At the camp fire that night Bellamy stood by Clarke as she explained their plan after he'd told the surviving members of the 100 about their new defense plans and the boundaries they would hold.
"We'll take nominations for the following committee heads: food, water, medical, other supplies, shelter, fuel, exploration and supply gathering, and defense. In addition to whatever work detail you are assigned, we will all take turns on camp duties like food prep, sanitation and laundry. We'll rotate people through the groups, no one is locked in, no one is better than anyone else. Here we're all equals. But we have to work together to survive."

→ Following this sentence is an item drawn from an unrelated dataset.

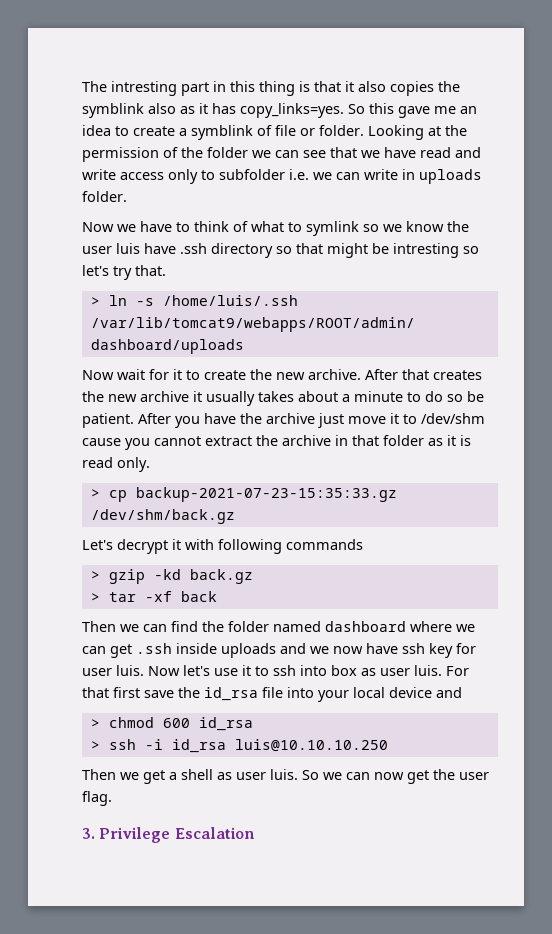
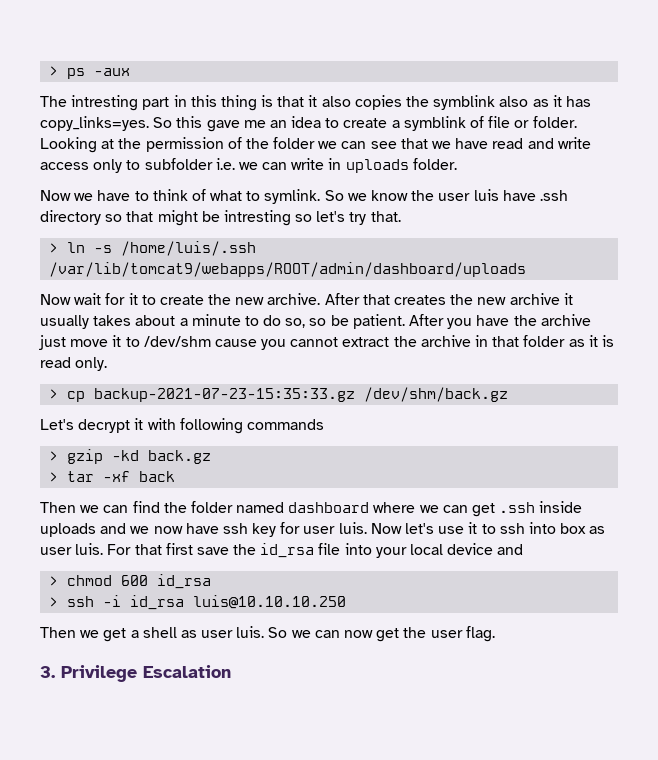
(82, 86) none -> [49,66,131,79] > ps -aux //
[306,221,379,236] symlink so -> [264,189,344,204] symlink. So
(443, 396) none -> [285,318,306,328] so,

Bellamy nodded his approval. He'd been a lower cast on the Ark, Clarke the upper class, but neither wanted to replicate the class issues that had created such anger and disparities on the space station.
Clarke didn't ask if anyone had any objections, just sat back down on a log and looked into the fire as the teenagers began to talk, and in some cases argue about their new direction, but within 20 minutes most of the conversation had died down and several people had volunteered or been nominated for the leadership roles, some that had never really been in question – namely Clarke for medical and Miller for defense, albeit working closely under Bellamy, who they had agreed would not head up any committee but remain a leader at large.
Clarke wrote down the names of the nominated teens in her notebook, and looked up to see that Bellamy was watching her from where he stood with Miller and several of the others who would most likely be their core defense team. His gaze was warm and Clarke felt her stomach do another summersault and looked down.
Maybe they could work together. Clarke and Bellamy. The 100. Maybe they could survive. And maybe if they worked together and were smart they could hope for more than mere survival.
They had a loose societal structure, a common goal, and common enemies; civilizations had been founded on less.
AN-I'm not looking to write for another fandom, but I'm enjoying the 100 and this came to me, so I thought I'd write it up. No plans to expand on this right now, but my muse could strike again.